TLDR
Bendungan-bendungan bersejarah di AS masih berfungsi berkat pemeliharaan dan pembaruan yang dilakukan secara berkala. Bendungan ini tidak hanya menghasilkan energi tetapi juga mendukung irigasi, manajemen banjir, dan rekreasi. Investasi berkelanjutan dalam infrastruktur kuno adalah kunci untuk menjaga relevansi dan efisiensi sistem energi saat ini. Pomodo.id - Penduduk Amerika Serikat telah lama memanfaatkan potensi sungai untuk menghasilkan listrik, jauh sebelum pembangkit listrik tenaga surya dan reaktor nuklir menjadi bagian dari jaringan listrik. Sistem pembangkit listrik tenaga air yang pertama kali dibangun sudah beroperasi lebih dari satu abad dan masih memberikan kontribusi penting hingga saat ini. Tujuh bendungan hidroelektrik yang berusia lebih dari seratus tahun tetap berfungsi untuk memenuhi kebutuhan energi di beberapa negara bagian seperti Idaho, Arizona, Tennessee, dan Alabama.Minidoka Dam di Idaho adalah salah satu contoh awal proyek Reklamasi AS yang selesai pada tahun 1906 dan mulai beroperasi pada tahun 1909. Bendungan ini mampu memproduksi 28,5 megawatt listrik dari empat unit yang ada, berfungsi terutama untuk pompa irigasi yang mengairi lahan pertanian di sekitarnya. Proyek ini menunjukkan pentingnya pembangkit listrik tenaga air untuk pengelolaan sumber daya air yang efisien, terutama di wilayah barat yang kering.Di sebelah selatan, Theodore Roosevelt Dam di Arizona diselesaikan pada tahun 1911 dan menciptakan sebuah waduk di Sungai Salt. Awalnya, peralatan hidroelektrik digunakan untuk mendukung konstruksi bendungan, dan listrik yang berlebih digunakan untuk pompa serta memenuhi kebutuhan listrik pelanggan di Phoenix. Perubahan besar dilakukan pada tahun 1996 ketika tinggi bendungan ditingkatkan sebesar 77 kaki dan kapasitas penyimpanannya ditambah, berfungsi untuk menghadapi peningkatan permintaan energi di kawasan tersebut.Bendungan lain, seperti Guntersville Dam di Alabama dan Wilson Dam di Tennessee, juga memainkan peran krusial dalam memastikan stabilitas pasokan listrik, meski masalah pengelolaan dam modern menghadapi tantangan baru dari risiko lingkungan dan pembaruan infrastruktur. Misalnya, Guntersville Dam berkontribusi pada pengaturan kualitas air untuk ekosistem dan dianggap penting dalam pengelolaan sumber daya alam di sekitarnya.

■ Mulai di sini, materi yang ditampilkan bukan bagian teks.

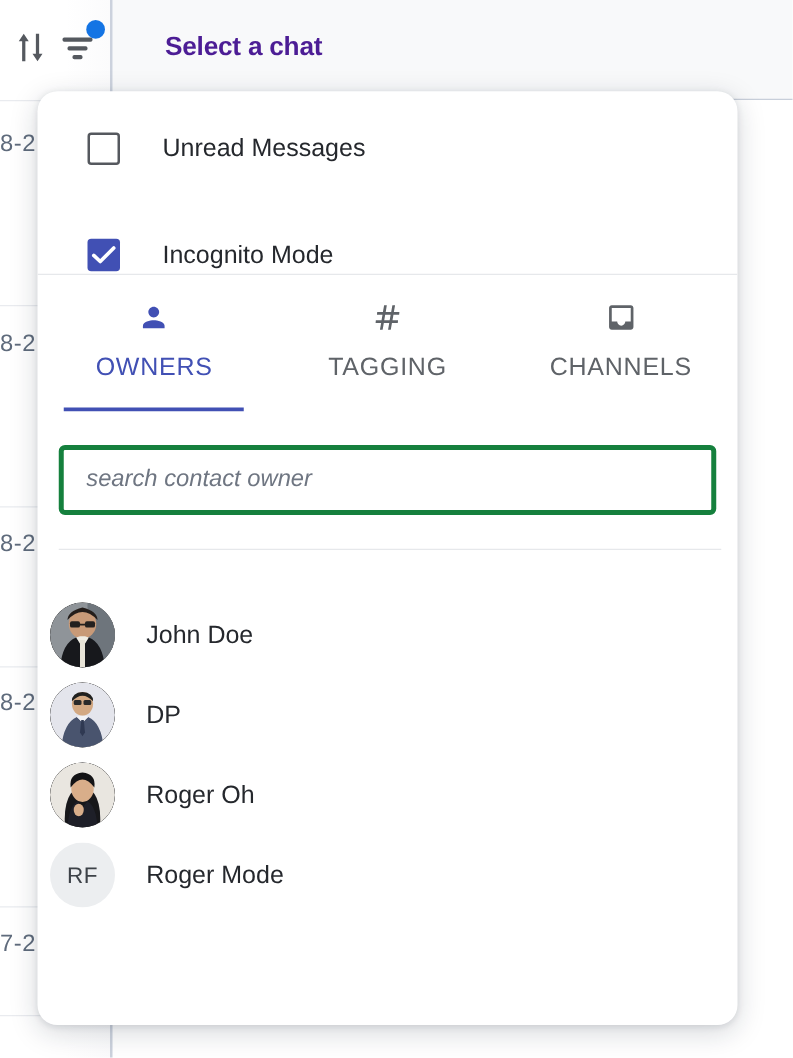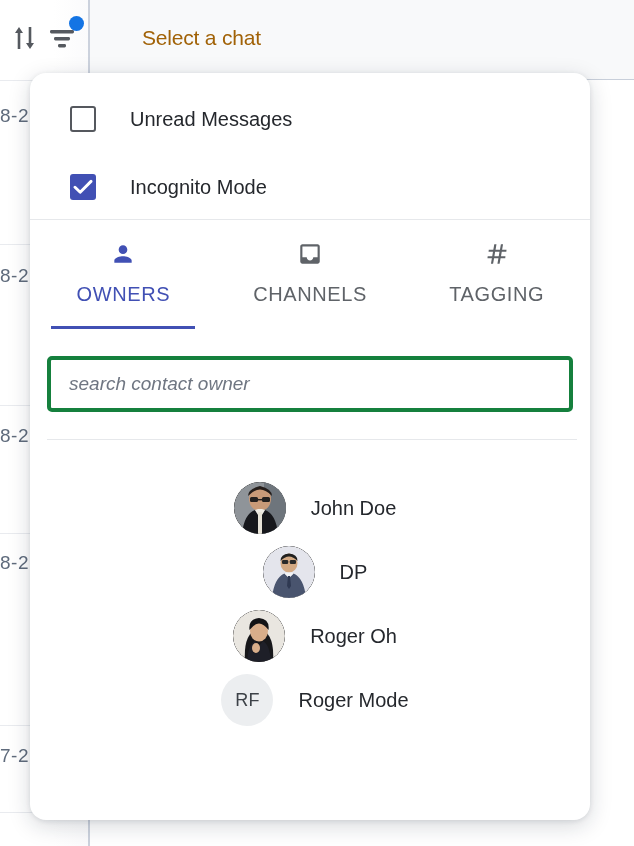--- a/index.html
+++ b/index.html
@@ -25,22 +25,22 @@
     width: 2px; height: 846px;
     background: #ccd2dd;
   }
   .bg-header-strip {
     position: absolute; left: 90px; top: 0;
     width: 544px; height: 80px;
     background: #f8f9fa;
     border-bottom: 1px solid #c8cfda;
   }
   .bg-header-title {
-    position: absolute; left: 142px; top: 26px;
-    font-size: 21px; font-weight: normal; color: #a16207;
+    position: absolute; left: 132px; top: 26px;
+    font-size: 21px; font-weight: bold; color: #4c1d95;
     letter-spacing: -0.2px;
     white-space: nowrap;
   }
   .bg-body-area {
     position: absolute; left: 90px; top: 81px;
     width: 544px; height: 765px;
     background: #ffffff;
   }
 
   
@@ -180,21 +180,20 @@
   
   #owner-list {
     position: absolute; left: 0; top: 403px;
     width: 560px;
   }
   .owner-row {
     height: 64px;
     display: flex; align-items: center;
     padding-left: 10px;
     cursor: pointer;
-    justify-content: center;
   }
   .owner-avatar {
     width: 52px; height: 52px;
     border-radius: 50%;
     flex: 0 0 auto;
     overflow: hidden;
     position: relative;
     background: #000000;
   }
   .owner-avatar-initials {
@@ -260,21 +259,21 @@
     </div>
 </div>
 
 <div id="filter-panel">
 
   <div class="check-row" style="top:22px;">
     <div class="checkbox-outer"></div>
     <div class="check-label">Unread Messages</div>
   </div>
 
-  <div class="check-row" style="top:90px;text-align:center;">
+  <div class="check-row" style="top:107px;text-align:center;">
     <div class="checkbox-checked">
       <svg width="20" height="18" viewBox="0 0 20 18">
         <path d="M2 9.3 L7.2 14.2 L18 3.4" stroke="#ffffff" stroke-width="2.9" fill="none" stroke-linecap="round" stroke-linejoin="round"></path>
       </svg>
     </div>
     <div class="check-label">Incognito Mode</div>
   </div>
 
   <div class="panel-divider-full" style="top:146px;"></div>
 
@@ -285,33 +284,33 @@
           <path fill="#4150b4" d="M12 12c2.2 0 4-1.8 4-4s-1.8-4-4-4-4 1.8-4 4 1.8 4 4 4zm0 2c-2.7 0-8 1.3-8 4v2h16v-2c0-2.7-5.3-4-8-4z"></path>
         </svg>
       </div>
       <div class="tab-label">OWNERS</div>
       <div class="tab-underline"></div>
     </div>
 
     <div class="tab">
       <div class="tab-icon">
         <svg width="26" height="26" viewBox="0 0 24 24">
-          <path fill="#5f6368" d="M19 3H5c-1.1 0-2 .9-2 2v14c0 1.1.9 2 2 2h14c1.1 0 2-.9 2-2V5c0-1.1-.9-2-2-2zm0 12h-4c0 1.66-1.35 3-3 3s-3-1.34-3-3H5V5h14v10z"></path>
+          <path fill="#5f6368" d="M9.5 3 L8.6 8 L4.4 8 L4.2 10 L8.3 10 L7.6 14 L3.4 14 L3.2 16 L7.3 16 L6.4 21 L8.4 21 L9.3 16 L13.3 16 L12.4 21 L14.4 21 L15.3 16 L19.6 16 L19.8 14 L15.7 14 L16.4 10 L20.6 10 L20.8 8 L16.7 8 L17.6 3 L15.6 3 L14.7 8 L10.7 8 L11.5 3 Z M10.3 10 L14.3 10 L13.6 14 L9.6 14 Z"></path>
         </svg>
       </div>
-      <div class="tab-label">CHANNELS</div>
+      <div class="tab-label">TAGGING</div>
     </div>
 
     <div class="tab">
       <div class="tab-icon">
         <svg width="26" height="26" viewBox="0 0 24 24">
-          <path fill="#5f6368" d="M9.5 3 L8.6 8 L4.4 8 L4.2 10 L8.3 10 L7.6 14 L3.4 14 L3.2 16 L7.3 16 L6.4 21 L8.4 21 L9.3 16 L13.3 16 L12.4 21 L14.4 21 L15.3 16 L19.6 16 L19.8 14 L15.7 14 L16.4 10 L20.6 10 L20.8 8 L16.7 8 L17.6 3 L15.6 3 L14.7 8 L10.7 8 L11.5 3 Z M10.3 10 L14.3 10 L13.6 14 L9.6 14 Z"></path>
+          <path fill="#5f6368" d="M19 3H5c-1.1 0-2 .9-2 2v14c0 1.1.9 2 2 2h14c1.1 0 2-.9 2-2V5c0-1.1-.9-2-2-2zm0 12h-4c0 1.66-1.35 3-3 3s-3-1.34-3-3H5V5h14v10z"></path>
         </svg>
       </div>
-      <div class="tab-label">TAGGING</div>
+      <div class="tab-label">CHANNELS</div>
     </div>
   </div>
 
   <div id="owner-search-wrap">
     <input id="owner-search-input" type="text" placeholder="search contact owner" style="">
   </div>
 
   <div class="panel-divider-inset" style="top:366px;"></div>
 
   <div id="owner-list">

Bendungan hidroelektrik adalah infrastruktur penting yang menggunakan energi dari aliran air untuk menghasilkan listrik. Energi yang dihasilkan tidak hanya mendukung kebutuhan listrik rumah tangga, tetapi juga menggerakkan industri. Kesalahpahaman umum adalah bahwa semua bendungan hidroelektrik sama; padahal, berbagai bendungan memiliki cara berbeda dalam mengelola aliran air dan kapasitas penyimpanannya, dan mereka harus terus dirawat untuk berfungsi dengan efektif dalam konteks teknologi modern.Keberadaan bendungan-bendungan berusia 100 tahun ini menandakan daya tahan struktur dan perawatan yang baik, tetapi juga mengungkapkan tantangan yang dihadapi oleh infrastruktur tua. Sistem yang sudah ada harus beradaptasi dengan permintaan energi yang terus meningkat dan kondisi iklim yang berubah. Meskipun bendungan ini masih berfungsi, penggunaan sumber energi terbarukan lainnya seperti tenaga surya menunjukkan arah masa depan yang seimbang dalam manajemen energi.Secara keseluruhan, bendungan-bendungan ini bukan hanya relic dari masa lalu, tetapi juga komponen penting dalam sistem energi modern Amerika Serikat. Keberlanjutan infrastruktur ini penting tidak hanya untuk memenuhi kebutuhan saat ini tetapi juga untuk mengatasi tantangan lingkungan dan permintaan energi di masa depan. Ini menciptakan pelajaran untuk Indonesia, di mana pengelolaan sumber daya air dan prioritas dalam modernisasi infrastrukturnya juga sangat penting.